____ Study material

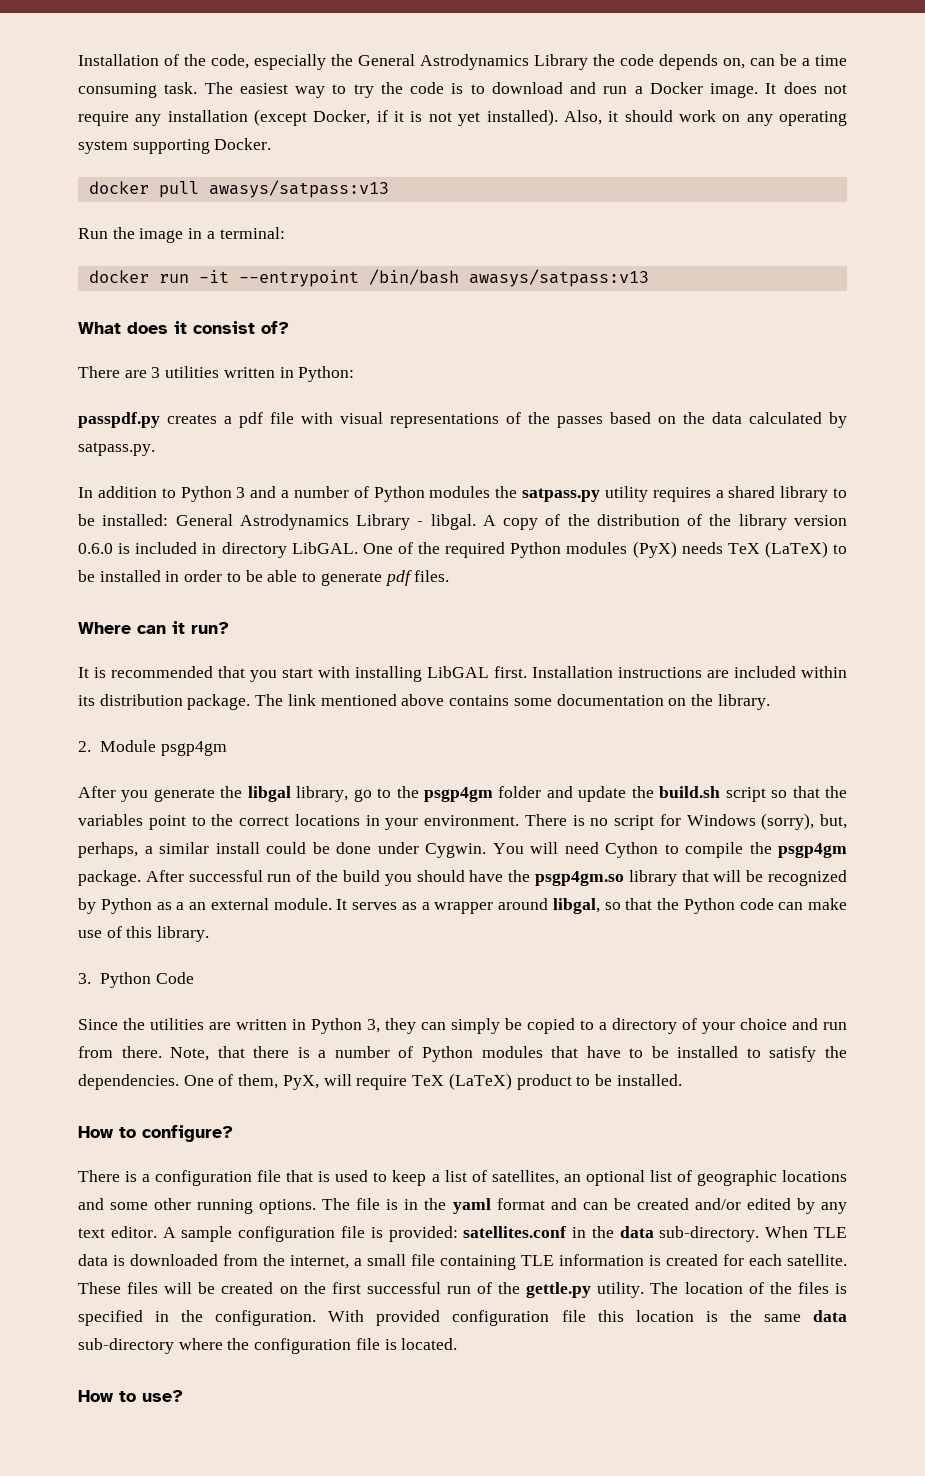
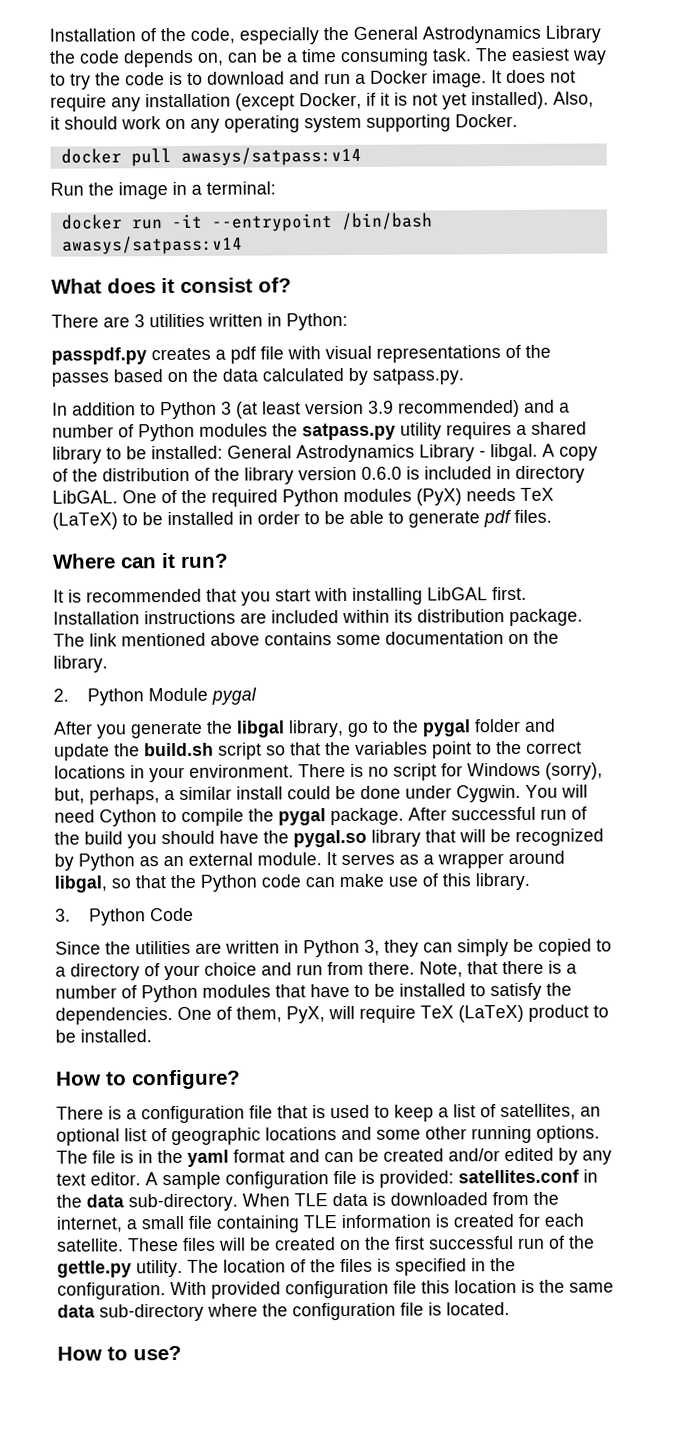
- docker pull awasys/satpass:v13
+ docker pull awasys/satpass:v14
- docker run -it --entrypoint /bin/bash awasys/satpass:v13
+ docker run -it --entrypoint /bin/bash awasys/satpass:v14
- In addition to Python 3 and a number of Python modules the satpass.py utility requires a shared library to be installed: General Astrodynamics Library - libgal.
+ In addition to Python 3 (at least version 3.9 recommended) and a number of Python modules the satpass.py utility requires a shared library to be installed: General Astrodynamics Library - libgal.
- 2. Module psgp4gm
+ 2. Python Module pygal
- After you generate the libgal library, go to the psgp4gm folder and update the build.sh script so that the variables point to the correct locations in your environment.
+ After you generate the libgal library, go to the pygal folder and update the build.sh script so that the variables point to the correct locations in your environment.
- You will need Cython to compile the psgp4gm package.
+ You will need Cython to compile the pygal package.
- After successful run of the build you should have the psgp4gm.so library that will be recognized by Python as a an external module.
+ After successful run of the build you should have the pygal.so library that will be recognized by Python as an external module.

________
____ Study material

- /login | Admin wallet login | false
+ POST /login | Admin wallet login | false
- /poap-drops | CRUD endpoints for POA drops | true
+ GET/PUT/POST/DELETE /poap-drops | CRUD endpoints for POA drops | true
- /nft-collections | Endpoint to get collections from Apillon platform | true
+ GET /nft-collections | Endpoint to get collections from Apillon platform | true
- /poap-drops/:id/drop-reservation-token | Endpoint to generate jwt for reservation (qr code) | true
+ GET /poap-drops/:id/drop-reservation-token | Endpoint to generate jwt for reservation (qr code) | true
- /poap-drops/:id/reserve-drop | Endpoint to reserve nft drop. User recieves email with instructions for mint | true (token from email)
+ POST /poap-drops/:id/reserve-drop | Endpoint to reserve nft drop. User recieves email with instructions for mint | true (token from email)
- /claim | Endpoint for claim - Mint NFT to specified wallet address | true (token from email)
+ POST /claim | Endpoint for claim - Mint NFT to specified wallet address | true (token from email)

________

Please copy the lines above from the line with "- docker pull awasys/satpass:v13" up to and including the line with "as an external module.", exactly as written and with nothing else.

- docker pull awasys/satpass:v13
+ docker pull awasys/satpass:v14
- docker run -it --entrypoint /bin/bash awasys/satpass:v13
+ docker run -it --entrypoint /bin/bash awasys/satpass:v14
- In addition to Python 3 and a number of Python modules the satpass.py utility requires a shared library to be installed: General Astrodynamics Library - libgal.
+ In addition to Python 3 (at least version 3.9 recommended) and a number of Python modules the satpass.py utility requires a shared library to be installed: General Astrodynamics Library - libgal.
- 2. Module psgp4gm
+ 2. Python Module pygal
- After you generate the libgal library, go to the psgp4gm folder and update the build.sh script so that the variables point to the correct locations in your environment.
+ After you generate the libgal library, go to the pygal folder and update the build.sh script so that the variables point to the correct locations in your environment.
- You will need Cython to compile the psgp4gm package.
+ You will need Cython to compile the pygal package.
- After successful run of the build you should have the psgp4gm.so library that will be recognized by Python as a an external module.
+ After successful run of the build you should have the pygal.so library that will be recognized by Python as an external module.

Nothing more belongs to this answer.